Look through the listing below, and wherever a line has the string "announced", copy it.

------ DATA EXTRACTS

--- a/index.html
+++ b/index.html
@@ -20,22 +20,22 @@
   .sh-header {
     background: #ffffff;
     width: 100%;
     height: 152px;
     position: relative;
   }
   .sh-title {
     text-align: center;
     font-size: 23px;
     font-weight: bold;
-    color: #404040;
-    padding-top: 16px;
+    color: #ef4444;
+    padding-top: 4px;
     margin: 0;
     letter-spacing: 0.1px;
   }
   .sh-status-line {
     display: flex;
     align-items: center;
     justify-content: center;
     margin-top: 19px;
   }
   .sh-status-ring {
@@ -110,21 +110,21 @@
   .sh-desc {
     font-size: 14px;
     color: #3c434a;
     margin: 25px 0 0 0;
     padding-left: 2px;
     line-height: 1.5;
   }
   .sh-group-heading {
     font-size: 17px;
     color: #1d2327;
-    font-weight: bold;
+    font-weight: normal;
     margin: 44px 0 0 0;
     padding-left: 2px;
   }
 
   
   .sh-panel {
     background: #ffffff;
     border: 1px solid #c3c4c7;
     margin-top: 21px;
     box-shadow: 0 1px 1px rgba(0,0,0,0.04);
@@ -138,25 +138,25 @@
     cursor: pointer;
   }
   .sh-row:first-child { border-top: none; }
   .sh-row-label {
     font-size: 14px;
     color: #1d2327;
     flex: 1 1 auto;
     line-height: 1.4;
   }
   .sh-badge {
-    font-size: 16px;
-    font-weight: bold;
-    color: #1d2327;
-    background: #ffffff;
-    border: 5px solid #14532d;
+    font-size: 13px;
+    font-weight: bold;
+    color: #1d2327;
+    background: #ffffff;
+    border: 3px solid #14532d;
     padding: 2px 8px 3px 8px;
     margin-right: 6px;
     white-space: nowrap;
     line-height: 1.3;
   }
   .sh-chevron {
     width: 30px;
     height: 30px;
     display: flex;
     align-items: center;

------------
------ DATA EXTRACTS

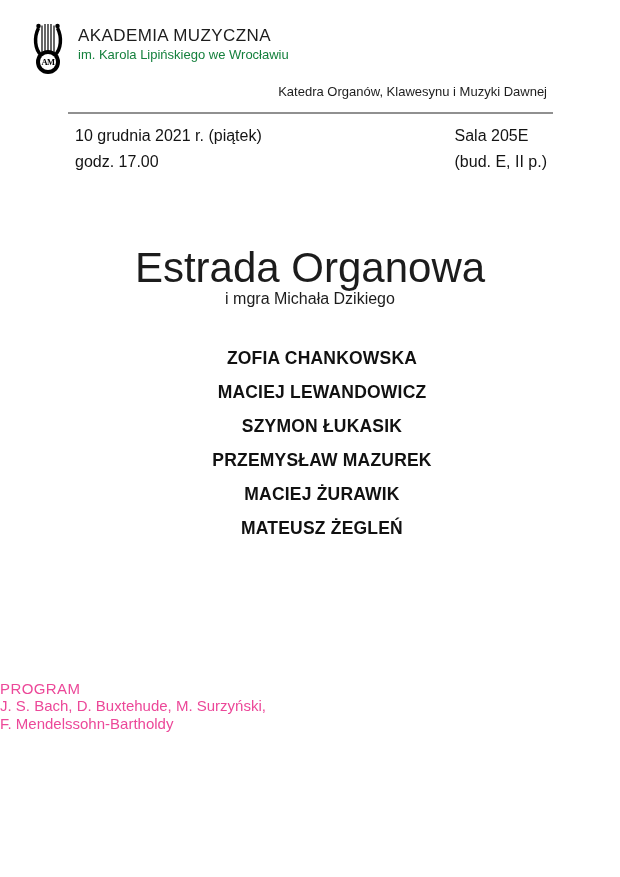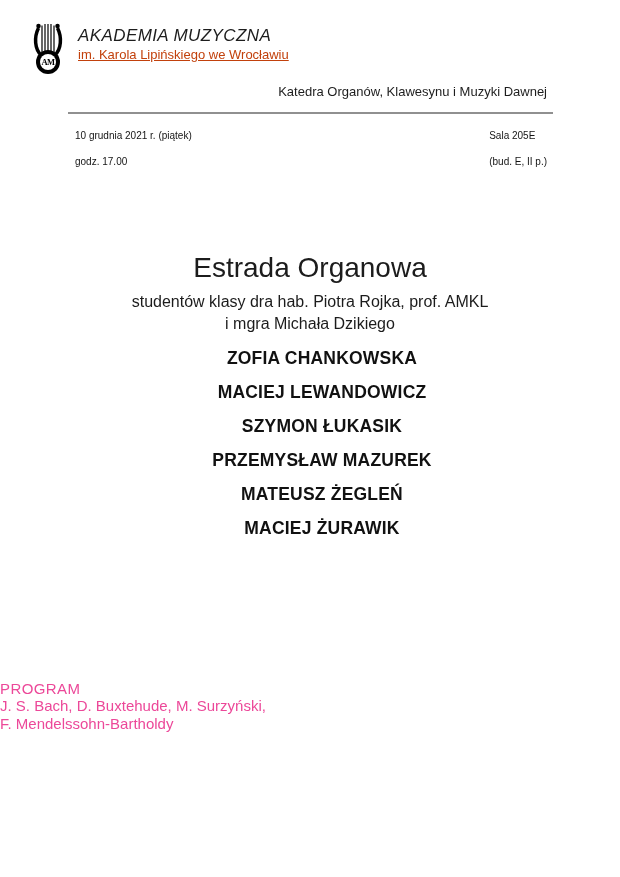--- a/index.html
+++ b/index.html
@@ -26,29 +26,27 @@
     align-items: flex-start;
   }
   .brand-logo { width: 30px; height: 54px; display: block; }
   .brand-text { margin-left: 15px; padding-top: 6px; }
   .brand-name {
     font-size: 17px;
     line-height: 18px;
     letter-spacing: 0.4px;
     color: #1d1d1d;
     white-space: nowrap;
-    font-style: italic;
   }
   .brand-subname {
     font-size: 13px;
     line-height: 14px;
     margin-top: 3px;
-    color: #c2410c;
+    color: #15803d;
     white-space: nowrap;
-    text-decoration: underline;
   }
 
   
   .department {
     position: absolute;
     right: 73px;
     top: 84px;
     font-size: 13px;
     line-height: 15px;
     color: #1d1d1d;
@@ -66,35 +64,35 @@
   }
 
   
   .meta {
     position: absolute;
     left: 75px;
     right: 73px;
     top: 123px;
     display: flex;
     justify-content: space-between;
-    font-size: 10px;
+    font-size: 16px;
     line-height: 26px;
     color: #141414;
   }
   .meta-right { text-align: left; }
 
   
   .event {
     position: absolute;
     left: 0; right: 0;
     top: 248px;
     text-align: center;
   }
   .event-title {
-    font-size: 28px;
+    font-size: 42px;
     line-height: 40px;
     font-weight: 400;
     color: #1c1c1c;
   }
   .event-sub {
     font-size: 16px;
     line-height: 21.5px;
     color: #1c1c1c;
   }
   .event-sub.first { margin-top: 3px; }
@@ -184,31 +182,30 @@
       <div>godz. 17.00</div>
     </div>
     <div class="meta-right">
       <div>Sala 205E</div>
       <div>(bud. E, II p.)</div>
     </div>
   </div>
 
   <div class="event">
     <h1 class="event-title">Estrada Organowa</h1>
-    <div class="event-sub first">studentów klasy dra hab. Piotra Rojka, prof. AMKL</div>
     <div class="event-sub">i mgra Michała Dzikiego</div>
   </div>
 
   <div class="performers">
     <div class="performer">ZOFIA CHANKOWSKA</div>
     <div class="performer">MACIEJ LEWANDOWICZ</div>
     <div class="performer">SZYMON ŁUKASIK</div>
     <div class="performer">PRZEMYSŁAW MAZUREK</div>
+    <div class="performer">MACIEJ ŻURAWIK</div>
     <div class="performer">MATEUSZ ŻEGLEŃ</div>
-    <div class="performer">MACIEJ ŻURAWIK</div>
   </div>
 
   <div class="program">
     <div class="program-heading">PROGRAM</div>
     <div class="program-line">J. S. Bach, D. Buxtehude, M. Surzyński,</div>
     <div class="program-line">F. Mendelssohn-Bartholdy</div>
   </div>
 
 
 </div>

------------
------ DATA EXTRACTS

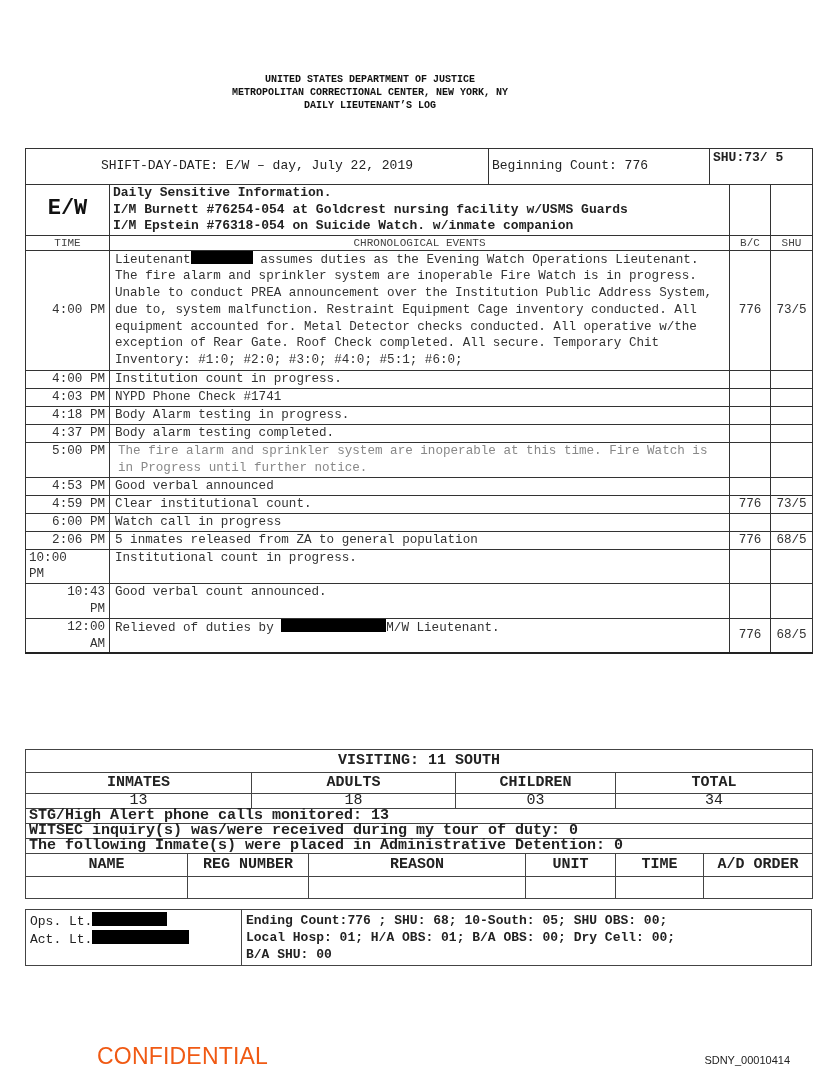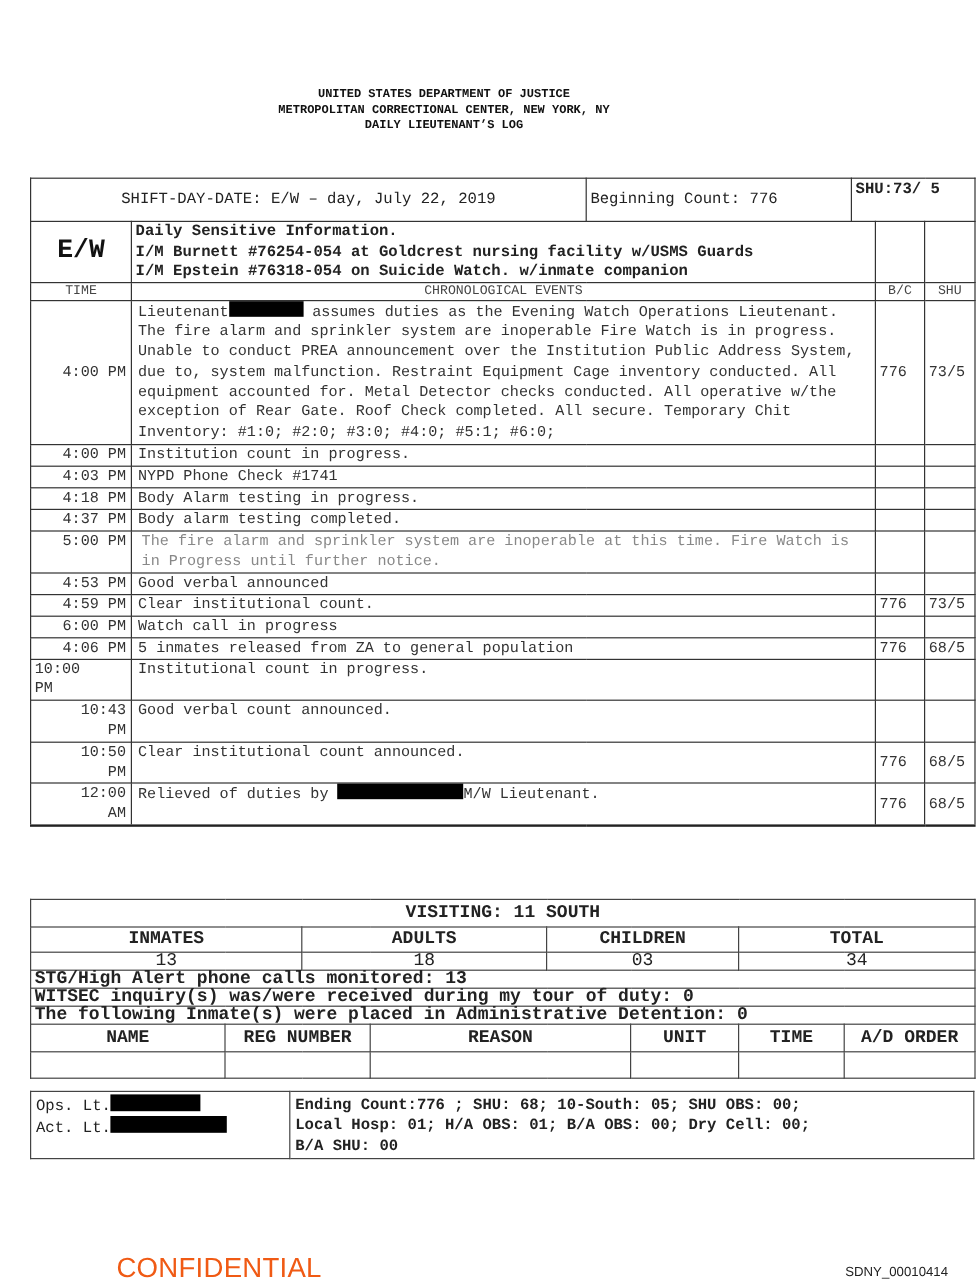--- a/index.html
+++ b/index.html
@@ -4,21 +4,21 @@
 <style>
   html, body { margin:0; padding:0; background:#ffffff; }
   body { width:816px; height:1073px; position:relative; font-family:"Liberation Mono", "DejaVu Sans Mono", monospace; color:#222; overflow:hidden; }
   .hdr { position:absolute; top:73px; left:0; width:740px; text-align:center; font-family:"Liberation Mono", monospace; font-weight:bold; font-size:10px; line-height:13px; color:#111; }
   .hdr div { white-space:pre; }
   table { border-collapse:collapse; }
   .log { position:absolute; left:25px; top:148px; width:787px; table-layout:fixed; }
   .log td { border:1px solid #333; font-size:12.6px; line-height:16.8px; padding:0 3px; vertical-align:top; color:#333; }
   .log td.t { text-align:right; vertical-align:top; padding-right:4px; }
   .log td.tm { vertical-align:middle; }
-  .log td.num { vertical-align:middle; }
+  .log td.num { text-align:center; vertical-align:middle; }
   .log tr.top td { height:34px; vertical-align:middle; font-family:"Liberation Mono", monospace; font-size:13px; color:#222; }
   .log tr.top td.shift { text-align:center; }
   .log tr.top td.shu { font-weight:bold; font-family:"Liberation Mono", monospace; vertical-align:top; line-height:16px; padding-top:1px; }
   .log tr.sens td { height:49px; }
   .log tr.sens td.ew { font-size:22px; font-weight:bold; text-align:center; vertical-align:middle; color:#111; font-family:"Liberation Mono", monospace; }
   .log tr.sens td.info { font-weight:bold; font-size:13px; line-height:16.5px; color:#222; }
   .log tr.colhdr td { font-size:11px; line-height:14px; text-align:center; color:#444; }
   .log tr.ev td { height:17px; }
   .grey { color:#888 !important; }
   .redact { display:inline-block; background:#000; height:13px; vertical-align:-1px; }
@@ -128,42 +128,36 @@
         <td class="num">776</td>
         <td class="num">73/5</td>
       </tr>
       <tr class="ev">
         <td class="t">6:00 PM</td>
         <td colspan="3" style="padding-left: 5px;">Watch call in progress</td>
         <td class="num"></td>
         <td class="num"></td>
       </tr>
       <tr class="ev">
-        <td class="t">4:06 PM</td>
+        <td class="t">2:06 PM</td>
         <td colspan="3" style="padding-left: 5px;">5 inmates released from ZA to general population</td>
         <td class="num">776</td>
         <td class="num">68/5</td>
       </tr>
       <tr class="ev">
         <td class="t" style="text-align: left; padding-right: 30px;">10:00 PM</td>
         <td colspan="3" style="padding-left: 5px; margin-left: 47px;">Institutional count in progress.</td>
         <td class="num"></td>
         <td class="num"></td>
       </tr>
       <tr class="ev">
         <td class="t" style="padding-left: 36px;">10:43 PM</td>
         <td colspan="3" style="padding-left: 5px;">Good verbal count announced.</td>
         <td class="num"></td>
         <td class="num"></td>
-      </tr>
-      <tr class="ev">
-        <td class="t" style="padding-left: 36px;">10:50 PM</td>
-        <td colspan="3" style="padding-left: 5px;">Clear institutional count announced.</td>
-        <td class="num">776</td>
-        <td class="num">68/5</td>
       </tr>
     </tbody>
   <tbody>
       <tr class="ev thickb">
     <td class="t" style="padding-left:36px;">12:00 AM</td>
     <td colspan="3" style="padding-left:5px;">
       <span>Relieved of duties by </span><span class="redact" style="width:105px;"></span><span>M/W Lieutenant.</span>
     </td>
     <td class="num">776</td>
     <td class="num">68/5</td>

------------

SOLVED PROBLEM =
         <td colspan="3" style="padding-left: 5px;">Good verbal count announced.</td>
-        <td colspan="3" style="padding-left: 5px;">Clear institutional count announced.</td>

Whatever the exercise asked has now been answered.